Anne Imhof fait résonner et resplendir le Palais de Tokyo, lieu interdisciplinaire mis à nu par Lacaton &Vassal

Béton brut pour natures mortes

d'Lëtzebuerger Land du 23.07.2021

Changement on ne peut plus radical, en toutes choses. Après la rénovation exemplaire – on ne s’intéressera pas au coût, tant que l’argent est là – de la Bourse du Commerce, le cocon de béton brut du Palais de Tokyo. Cela change du béton de toute finesse du cylindre de Tadao Ando, Anne Lacaton et Jean-Philippe Vassal s’y étaient pris tout autrement avenue du Président-Wilson, il y a une vingtaine d’années, une mise à nu du bâtiment construit en 1937, pour l’exposition internationale, on dirait une friche d’architecture, d’art déco, plutôt que cocon d’ailleurs, car les architectes français ont ouvert au maximum le lieu, créé de l’espace, de la dimension. Mais les deux, l’architecte japonais comme le bureau français, ont eu le prix Pritzker, le premier dès 1995, Lacaton & Vassal en mars dernier.

Voilà en ce qui concerne les contenants et leurs créateurs. D’une part un écrin, de l’autre une étendue, des volumes offrant toutes sortes de possibilités comme il convient quand il s’agit de faire se rencontrer, se mêler les disciplines dans leur diversité et leur variété. Pour le contenu, d’une part l’ostension de pièces d’une collection, de bijoux de famille ; de l’autre la liberté, le fait de donner carte blanche à un(e) artiste, en l’occurrence l’Allemande Anne Imhof. Quelques années après Tino Sehgal, on pouvait leur faire confiance, après leur Lion d’or de Venise, pour Sehgal ce fut en 2013, pour Imhof en 2017, pour des performances l’une plus réduite, on dira maïeutique dans la constante mise à contribution des visiteurs, l’autre, Imhof dans la foulée de Faust, de ses velléités et ambitions, plus radicale, plus baroque aussi. Pour la jeune femme, elle se situait ainsi dans la tradition si ancrée dans son pays du Gesamtkunstwerk.

On ne qualifiera pas de même sa prise de possession du Palais de Tokyo. Du moins en attendant, car l’exposition prendra sans doute une tout autre allure en octobre (avant de finir) avec des animations, l’artiste elle-même voyant volontiers entre autres interventions une danse macabre, procession vers les sous-sols du palais. Pour le moment, si le Gesamtkunstwerk obéit normalement à un plan général, s’organise autour d’un concept, là il a bien le titre de Natures mortes, mais à prendre plutôt au sens du mot anglais. À rapprocher toutefois aussi de l’idée de vanité ; en tout cas, Anne Imhof et sa troupe, elle évoque une famille choisie, des affinités électives donc, ils se sont tous mis à prendre le pouls du monde et des temps où nous vivons.
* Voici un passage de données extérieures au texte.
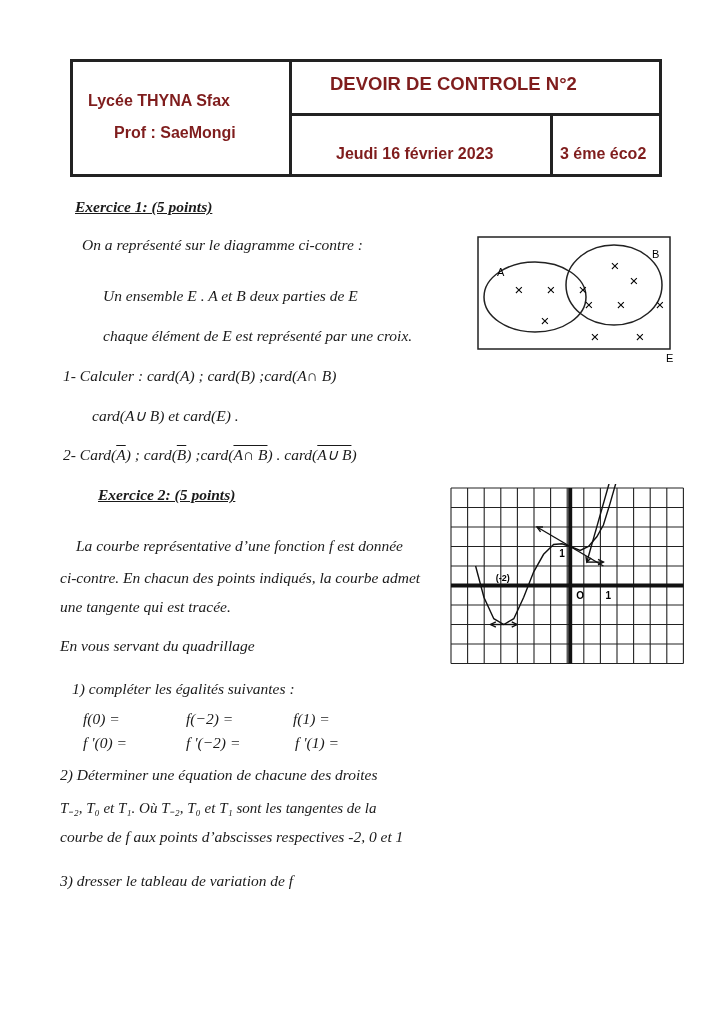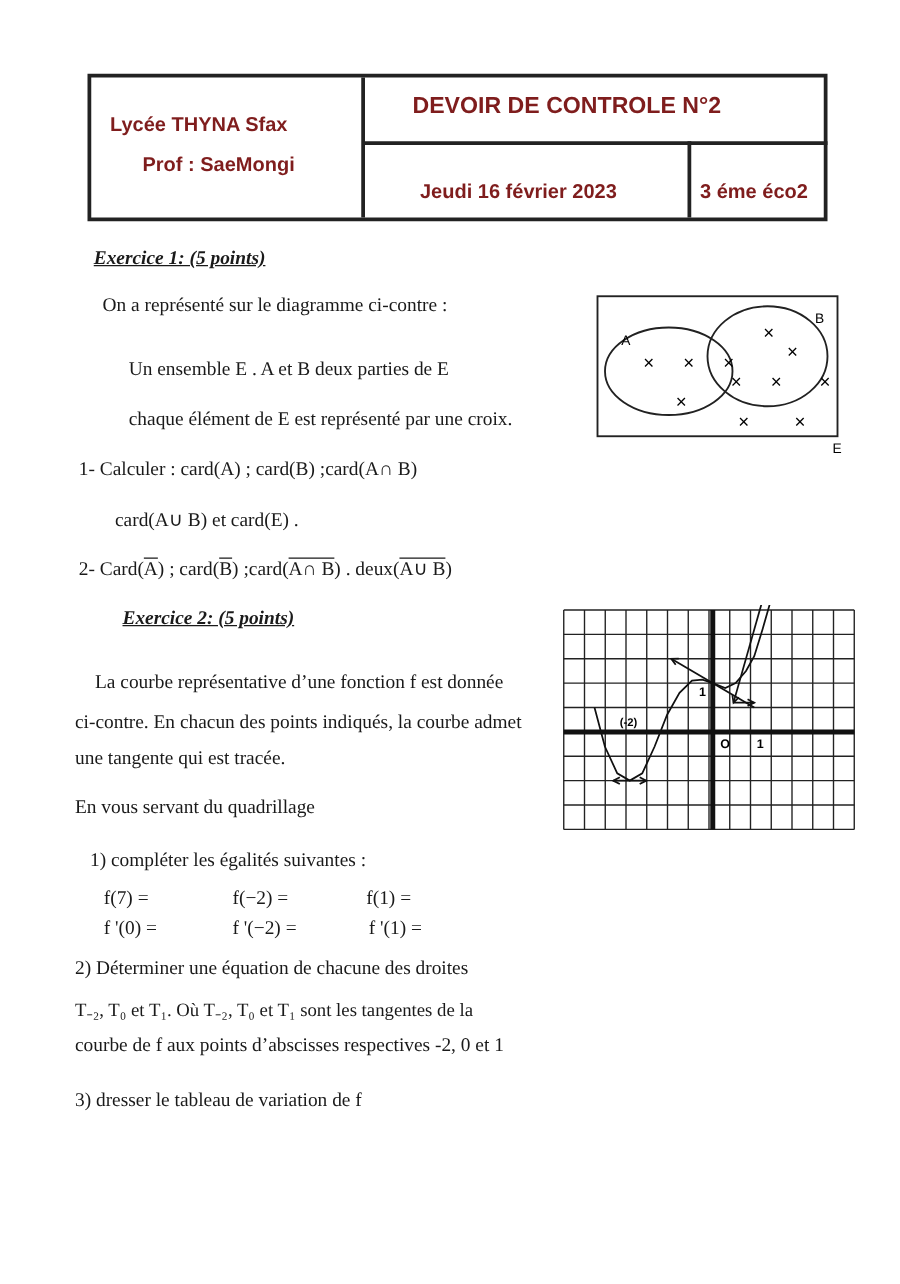--- a/index.html
+++ b/index.html
@@ -1,21 +1,21 @@
 <!DOCTYPE html>
 <html><head>
 <meta charset="utf-8">
 <style>
   html,body{margin:0;padding:0;background:#fff;}
   body{width:720px;height:1027px;position:relative;overflow:hidden;font-family:"Liberation Serif",serif;color:#1a1a1a;}
   .abs{position:absolute;}
   .hdr{position:absolute;left:70px;top:59px;width:592px;height:118px;border:3px solid #222;box-sizing:border-box;}
   .hdr .vline{position:absolute;background:#222;}
   .hdr-text{position:absolute;font-family:"Liberation Sans",sans-serif;font-weight:bold;color:#7f1d1d;white-space:nowrap;}
-  .it{font-size:15.5px;white-space:nowrap;}
+  .it{font-style:italic;font-size:15.5px;white-space:nowrap;}
   .title-u{font-weight:bold;font-style:italic;text-decoration:underline;font-size:15.5px;white-space:nowrap;}
   .ov{text-decoration:overline;}
   svg text{font-family:"Liberation Sans",sans-serif;}
 </style>
 </head>
 <body>
 
 <div class="hdr">
   <div class="vline" style="left:216px;top:0;width:3px;height:112px;"></div>
   <div class="vline" style="left:219px;top:51px;width:370px;height:3px;"></div>
@@ -27,21 +27,21 @@
 <div class="hdr-text" style="left:336px;top:145px;font-size:16px;">Jeudi 16 février 2023</div>
 <div class="hdr-text" style="left:560px;top:145px;font-size:16px;">3 éme éco2</div>
 
 <div class="abs title-u" style="left:75px;top:198px;text-align:right;">Exercice 1: (5 points)</div>
 <div class="abs it" style="left:82px;top:236px;">On a représenté sur le diagramme ci-contre :</div>
 <div class="abs it" style="left:103px;top:287px;">Un ensemble E .  A et B deux parties de E</div>
 <div class="abs it" style="left:103px;top:327px;">chaque élément de E est représenté par une croix.</div>
 <div class="abs it" style="left:63px;top:367px;">1-  Calculer : card(A) ; card(B) ;card(A∩ B)</div>
 <div class="abs it" style="left:92px;top:407px;">card(A∪ B) et card(E) .</div>
 <div class="abs it" style="left:63px;top:446px;">
-  <span>2-  Card(</span><span class="ov">A</span><span>) ; card(</span><span class="ov">B</span><span>) ;card(</span><span class="ov">A∩ B</span><span>) . deux(</span><span class="ov">A∪ B</span><span>)</span>
+  <span>2-  Card(</span><span class="ov">A</span><span>) ; card(</span><span class="ov">B</span><span>) ;card(</span><span class="ov">A∩ B</span><span>) . card(</span><span class="ov">A∪ B</span><span>)</span>
 </div>
 
 <svg class="abs" style="left:470px;top:230px;" width="220" height="140">
   <rect x="8" y="7" width="192" height="112" fill="none" stroke="#222" stroke-width="1.5"></rect>
   <ellipse cx="65" cy="67" rx="51" ry="35" fill="none" stroke="#222" stroke-width="1.5"></ellipse>
   <ellipse cx="144" cy="55" rx="48" ry="40" fill="none" stroke="#222" stroke-width="1.5"></ellipse>
   <text x="27" y="46" font-size="11" font-family="Liberation Serif, serif">A</text>
   <text x="182" y="28" font-size="11" font-family="Liberation Serif, serif">B</text>
   <text x="196" y="132" font-size="11" font-family="Liberation Serif, serif">E</text>
   <g font-size="15" font-family="DejaVu Sans, sans-serif" text-anchor="middle">
@@ -59,21 +59,21 @@
   </g>
 </svg>
 
 <div class="abs title-u" style="left:98px;top:486px;">Exercice 2: (5 points)</div>
 <div class="abs it" style="left:76px;top:537px;">La courbe représentative d’une fonction f est donnée</div>
 <div class="abs it" style="left:60px;top:569px;">ci-contre. En chacun des points indiqués, la courbe admet</div>
 <div class="abs it" style="left:60px;top:598px;">une tangente qui est tracée.</div>
 <div class="abs it" style="left:60px;top:637px;">En vous servant du quadrillage</div>
 <div class="abs it" style="left:72px;top:680px;">1)  compléter les égalités suivantes :</div>
 
-<div class="abs it" style="left:83px;top:710px;">f(7) =</div>
+<div class="abs it" style="left:83px;top:710px;">f(0) =</div>
 <div class="abs it" style="left:186px;top:710px;">f(−2) =</div>
 <div class="abs it" style="left:293px;top:710px;">f(1) =</div>
 <div class="abs it" style="left:83px;top:734px;">f '(0) =</div>
 <div class="abs it" style="left:186px;top:734px;">f '(−2) =</div>
 <div class="abs it" style="left:295px;top:734px;">f '(1) =</div>
 
 <div class="abs it" style="left:60px;top:766px;">2) Déterminer une équation de chacune des droites</div>
 <div class="abs it" style="left:60px;top:797px;font-size:15px;">T₋₂,  T₀ et T₁. Où T₋₂,  T₀ et T₁ sont les tangentes de la</div>
 <div class="abs it" style="left:60px;top:828px;">courbe de  f aux points d’abscisses respectives -2, 0 et 1</div>
 <div class="abs it" style="left:60px;top:872px;">3) dresser le tableau de variation de f</div>

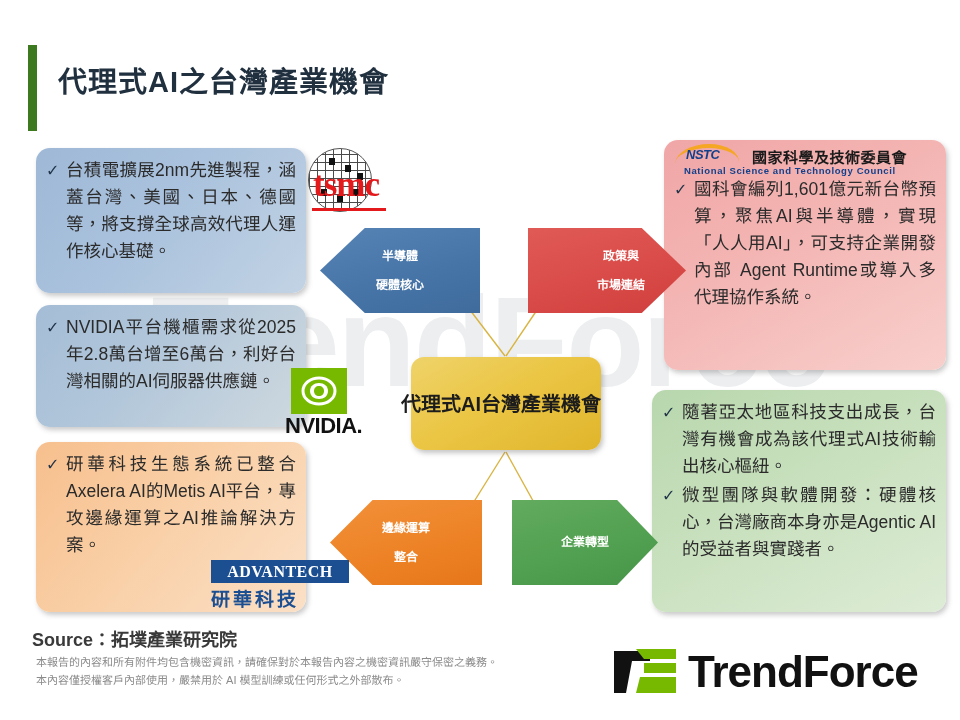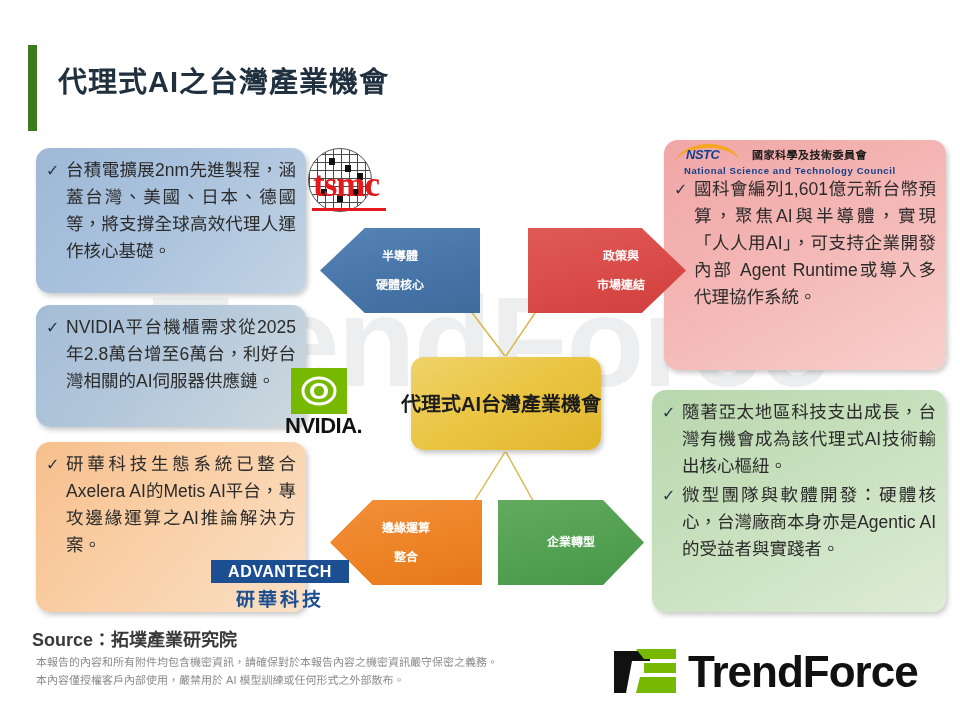--- a/index.html
+++ b/index.html
@@ -200,44 +200,44 @@
     font-family: "Liberation Sans", sans-serif;
   }
 
   
   #advantech-logo { left: 211px; top: 560px; width: 138px; height: 50px; }
   .adv-bar {
     position: absolute; left: 0; top: 0; width: 138px; height: 23px;
     background: #1b4f92;
     color: #ffffff; font-size: 16px; font-weight: bold;
     letter-spacing: 0.5px; text-align: center; line-height: 23px;
-    font-family: Liberation Sans, sans-serif;
+    font-family: Liberation Serif, serif;
   }
   .adv-cn {
     position: absolute; left: 0; top: 24px; width: 138px;
-    text-align: center; color: #1b4f92;
+    color: #1b4f92;
     font-size: 19px; font-weight: bold; letter-spacing: 3px;
   }
 
   
   #nstc-logo { left: 676px; top: 143px; width: 262px; height: 33px; }
   .nstc-swoosh {
     position: absolute; left: 0px; top: 1px; width: 64px; height: 15px;
     border-top: 4px solid #f5a623;
     border-radius: 50% / 100% 100% 0 0;
     transform: skewX(-6deg);
   }
   .nstc-abbr {
     position: absolute; left: 10px; top: 4px;
     font-size: 13px; font-weight: bold; color: #12408c;
     font-style: italic; letter-spacing: -0.5px;
   }
   .nstc-cn {
     position: absolute; left: 76px; top: 3px;
-    font-size: 11px; font-weight: bold; color: #1a1a1a; letter-spacing: 0.5px;
+    font-size: 15px; font-weight: bold; color: #1a1a1a; letter-spacing: 0.5px;
   }
   .nstc-en {
     position: absolute; left: 8px; top: 22px;
     font-size: 9.5px; font-weight: bold; color: #12408c; letter-spacing: 0.6px;
   }
 
   
   .source {
     position: absolute; left: 32px; top: 625px;
     font-size: 18px; font-weight: bold; color: #3a3a3a;
@@ -336,21 +336,21 @@
     </div>
   </div>
 
   <div class="arrow arrow-left ar-orange" style="left:330px; top:500px; width:152px; height:85px;">
     <div>
       <span>邊緣運算</span>
       <span>整合</span>
     </div>
   </div>
 
-  <div class="arrow arrow-right ar-green" style="left:498px; top:500px; width:146px; height:85px;">
+  <div class="arrow arrow-right ar-green" style="left:512px; top:500px; width:146px; height:85px;">
     <div>
       <span>企業轉型</span>
     </div>
   </div>
 
   <div class="hub">
     <span>代理式AI</span>
     <span>台灣產業機會</span>
   </div>
 

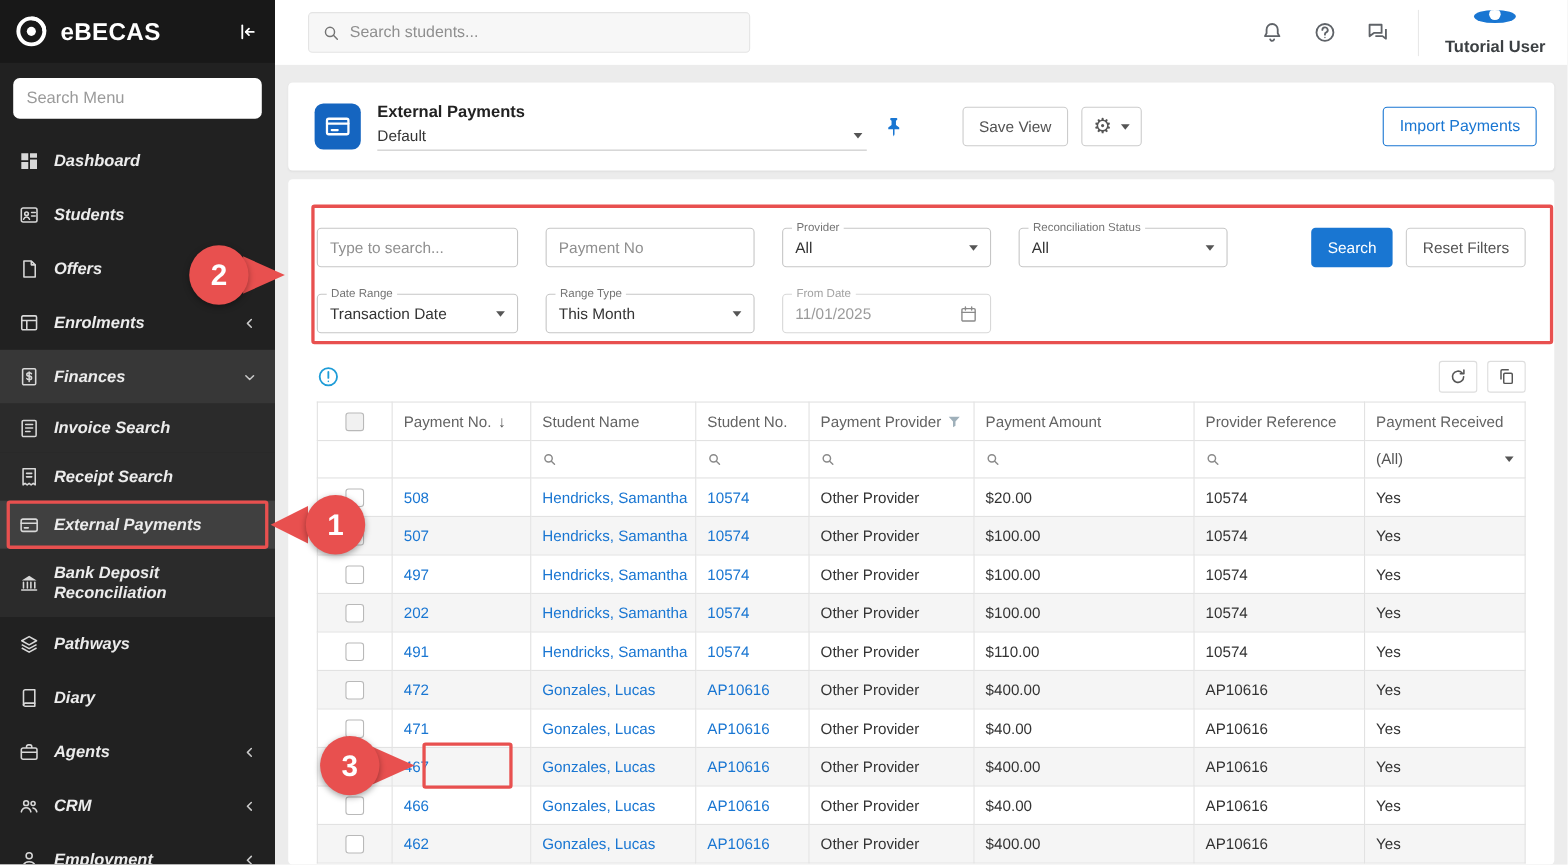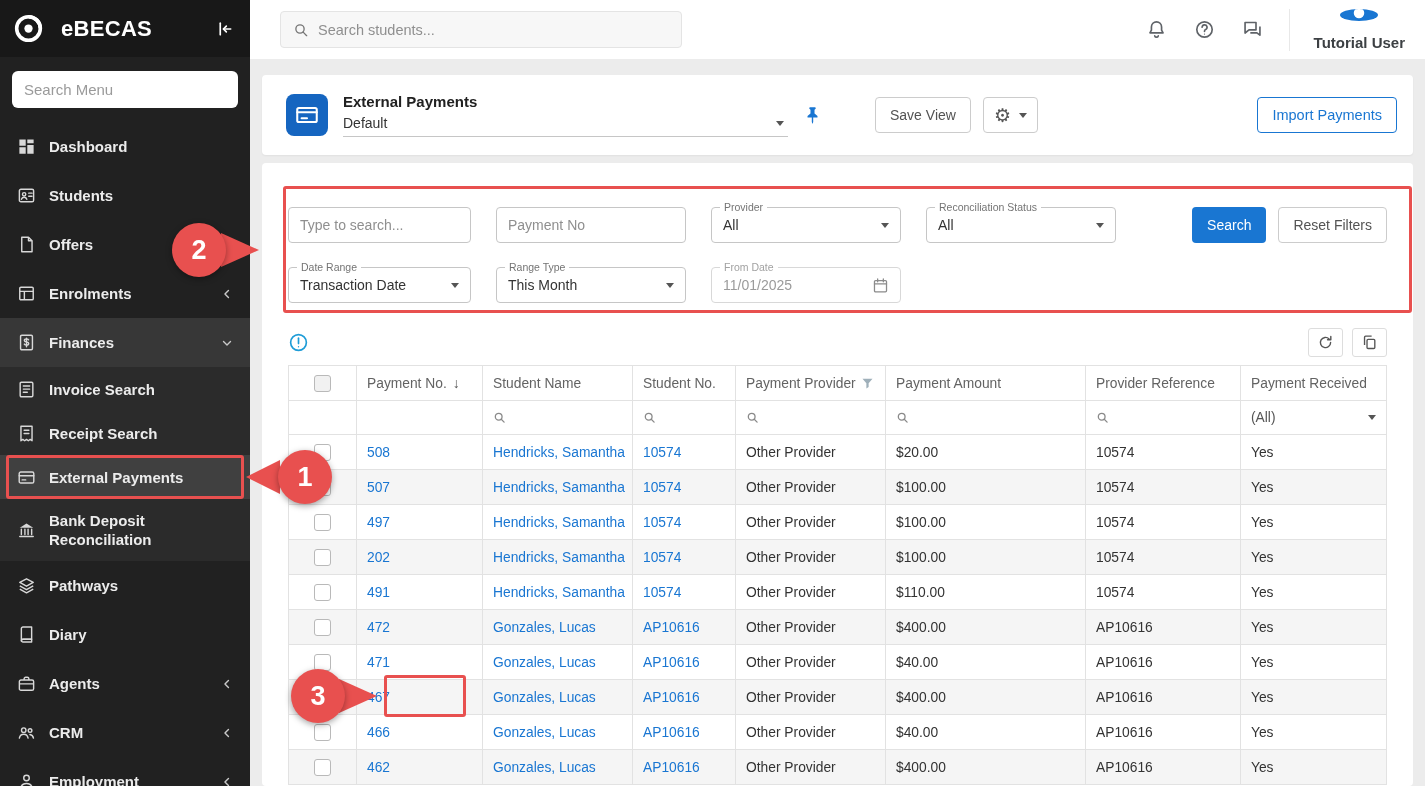--- a/index.html
+++ b/index.html
@@ -3,29 +3,29 @@
 <meta charset="utf-8">
 <style>
   * { margin:0; padding:0; box-sizing:border-box; }
   html,body { width:1425px; height:786px; overflow:hidden; }
   body { font-family:"Liberation Sans","DejaVu Sans",sans-serif; background:#ececec; position:relative; font-size:14px; color:#333; }
   svg { display:block; }
   .app { display:flex; width:100%; height:100%; }
 
   
   .sidebar { width:250px; background:#212121; flex-shrink:0; display:flex; flex-direction:column; overflow:hidden; }
-  .sidebar-header { height:57px; background:#181818; display:flex; align-items:center; padding:0 16px 0 12px; gap:16px; flex-shrink:0; }
+  .sidebar-header { height:57px; background:#181818; display:flex; align-items:center; padding:0 16px 0 12px; gap:10px; flex-shrink:0; }
   .logo-mark svg { width:33px; height:33px; }
   .logo-text { color:#fff; font-size:22px; font-weight:700; letter-spacing:.3px; }
   .collapse-btn { margin-left:auto; color:#fff; cursor:pointer; }
   .collapse-btn svg { width:20px; height:20px; }
   .sidebar-search { padding:14px 12px; flex-shrink:0; }
   .sidebar-search input { width:100%; height:37px; border:none; border-radius:6px; padding:0 12px; font-size:15px; font-family:inherit; outline:none; color:#333; background:#fff; }
   .sidebar-search input::placeholder { color:#9a9a9a; }
-  .nav { flex:1; overflow:hidden; }
+  .nav { flex:1; overflow:hidden;font-style:italic; }
   .nav-item { height:49px; display:flex; align-items:center; gap:13px; padding:0 16px 0 17px; color:#ececec; font-weight:700; font-size:15px; cursor:pointer; }
   .nav-item .ni { width:19px; height:19px; flex-shrink:0; color:#d8d8d8; }
   .nav-item .ni svg { width:19px; height:19px; }
   .nav-item .chev { margin-left:auto; color:#c9c9c9; }
   .nav-item .chev svg { width:14px; height:14px; }
   .nav-item.parent-open { background:#373737; }
   .nav-sub { height:44px; background:#2b2b2b; }
   .nav-sub.selected { background:#404040; }
   .nav-sub.two-line { height:62px; }
   .nav-sub.two-line .nlabel { white-space:normal; width:138px; line-height:1.3; }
Si des voix résonnent dans les murs comme délaissés, pour écouter pour vrai la chanteuse Eliza Douglas, la musique plus largement, ce sera pour plus tard. Il faut se contenter d’une belle et grande vidéo. Et après se glisser dans une sorte de labyrinthe, ouvert tantôt sur des accès plus larges, des avenues, avec telles délimitations, invitant tantôt à explorer des coins et recoins, et descendre après dans des parties plus cachées encore. Anne Imhof insiste sur sa condition de peintre, c’est l’espace tout entier du palais qu’elle a peint, mis en peinture. Au lieu de parler d’éparpillement, on dira le visiteur exposé d’un bout à l’autre à des irradiations.

Chose évidente avec ce qui se rapproche le plus d’une salle de musée, le cycle Axial Age, de Sigmar Polke, les panneaux réalisés à l’occasion de la Biennale de Venise en 2007, depuis ils ont intégré la collection Pinault. Même effet avec le sublime tableau de Cy Twombly, mais Anne Imhof y a mis en opposition un objet, une sculpture, une plateforme qui tient du tremplin, à moins qu’on ne s’en serve pour le repos. On médite face à la peinture, ou on y plonge. L’exposition comporte des œuvres d’une trentaine d’artistes, cela va de Géricault à nos contemporains, mélangées aux réalisations d’Anne Imhof elle-même.

Venue tardivement à l’art, elle est entrée à vingt-huit ans seulement à la Städelschule, Anne Imhof a depuis investi les lieux les plus signifiants, les plus parlants du présent artistique, à commencer par le Portikus, à Francfort, et la Hamburger Bahnhof, à Berlin. Une personne queer, elle-même se qualifie ainsi, une artiste qui va droit dans son art, les yeux fixés avec acuité, sans indulgence, sur son environnement, dont le moindre mérite n’est pas de s’appuyer dans son travail sur l’héritage le plus noble et le plus exigeant.